A Senior Law Lecturer at the Faculty of Law of the University of Ghana, Dr. Raymond Atuguba, has called for an urgent legal revolution to deal with the growing lawlessness in the country.
According to him, the delay tactics adopted by the Courts when it comes to justice delivery, makes it difficult for the citizenry to seek justice through the court system, thereby resulting in mob justice and other lawless actions.
The celebrated legal luminary, admitted that, “It takes too long to get to court; it costs too much when we get in there; and it’s ultra-crowded when we get there. Also the principles of Law and Justice applied to us in there are alien to us; some imported from the Brits many centuries ago; we are lost in a maze of procedures and jargon, whilst we are in there; it takes too long to get out; the results we get from the court halls are often spiced with corruption and flavoured with politics; and our relationships are damaged after we get out.”
Dr. Atuguba was speaking at the maiden revolutionary lecture series under the theme: Restoring the values of probity, accountability and truth in contemporary governance in Accra, He spoke against the action of some lawyers who work for their political parties, against the principle of justice for all.
“We need to remember that in the adversarial system of law and justice we practice in Ghana, the party who has better lawyers, more resources, a greater capacity to influence judges and court officials, has truth on their side, at least temporarily”. Dr Atuguba stated.
He said, “moneyed justice” is dispensed, and the values of truth are often sidelined. This cannot continue.
He further emphasised,”we need to inculcate in ourselves and in our leaders, a revolutionary spirit which will compel us and them to act. Inaction is Ghana’s bane”. Other key Speakers for the maiden lecture were: Former Minister of Local Government and Rural Development Akwasi Opong Ofosu and former Minister of Justice and Attorney-General Dr. Benjamin Kumbour.
The event brought together hundreds of NDC big wigs. They included former President John Dramani Mahama, former Ministers of State, former and sitting Members of Parliament, former Chairman of The Party, Dr. Kwabena Adjei.

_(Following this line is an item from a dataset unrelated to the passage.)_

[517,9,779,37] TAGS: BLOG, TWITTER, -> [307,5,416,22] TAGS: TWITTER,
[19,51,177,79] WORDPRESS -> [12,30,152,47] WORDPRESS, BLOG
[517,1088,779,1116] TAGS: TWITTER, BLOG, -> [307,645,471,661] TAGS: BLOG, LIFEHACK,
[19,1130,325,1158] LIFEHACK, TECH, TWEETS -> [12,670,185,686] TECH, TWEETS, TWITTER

Also present were the General Secretary, Johnson Asiedu Nketia, former Youth and Sports Minister, Elvis Afriyie Ankra, Minority Leader, Haruna Iddrisu as well as the Party foot soldiers.
On February 24, 1966 Ghana experienced her first military intervention in national governance. The 1966 coup gave birth to a series of military interventions in Ghana. January 13, 1972, July 5, 1978, June 4, 1979, and December 31, 1981 remind us of Ghana’s experience of military governance and their attempts to rein in a revolutionary change in the national governance of Ghana.

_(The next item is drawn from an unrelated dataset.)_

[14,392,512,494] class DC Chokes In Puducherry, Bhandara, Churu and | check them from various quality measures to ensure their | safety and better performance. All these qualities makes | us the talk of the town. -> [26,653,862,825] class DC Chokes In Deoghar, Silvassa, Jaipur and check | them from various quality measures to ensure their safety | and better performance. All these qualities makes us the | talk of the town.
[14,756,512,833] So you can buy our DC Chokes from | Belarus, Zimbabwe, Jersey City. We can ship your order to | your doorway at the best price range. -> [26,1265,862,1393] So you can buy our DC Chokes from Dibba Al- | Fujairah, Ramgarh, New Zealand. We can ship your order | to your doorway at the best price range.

However, the failures and the weaknesses that these military regimes sought to correct so as to transform the country also became their Achilles heels.
The birth of democratically elected governments, unfortunately, has also not resulted in the expected transformation of the citizenry.
Years of study have proved that, a revolution as called for by Dr Atuguba will not be dependent on military or democratically elected governments. It will take a lot more effort to have a dramatic and wide-reaching change in attitudes, behaviours, and operations that will lead to improved conditions of humanity.
These revolutions only bring about some fundamental changes in political power or organizational structures in a relative short period of time when the population rises up in revolt against the current authorities.
When revolution does not achieve a permanent revolutionary consciousness there is no Revolution.
The Revolutionary Lecture Series is borne out of the experiences and philosophy of Flt. Lt. Jerry John Rawlings and the revolutionary transition Ghana went through.
The lecture seeks to perpetuate a Revolutionary Consciousness in the fabric of Ghanaian politics that will breed leaders that are modest, truthful and pursue social justice.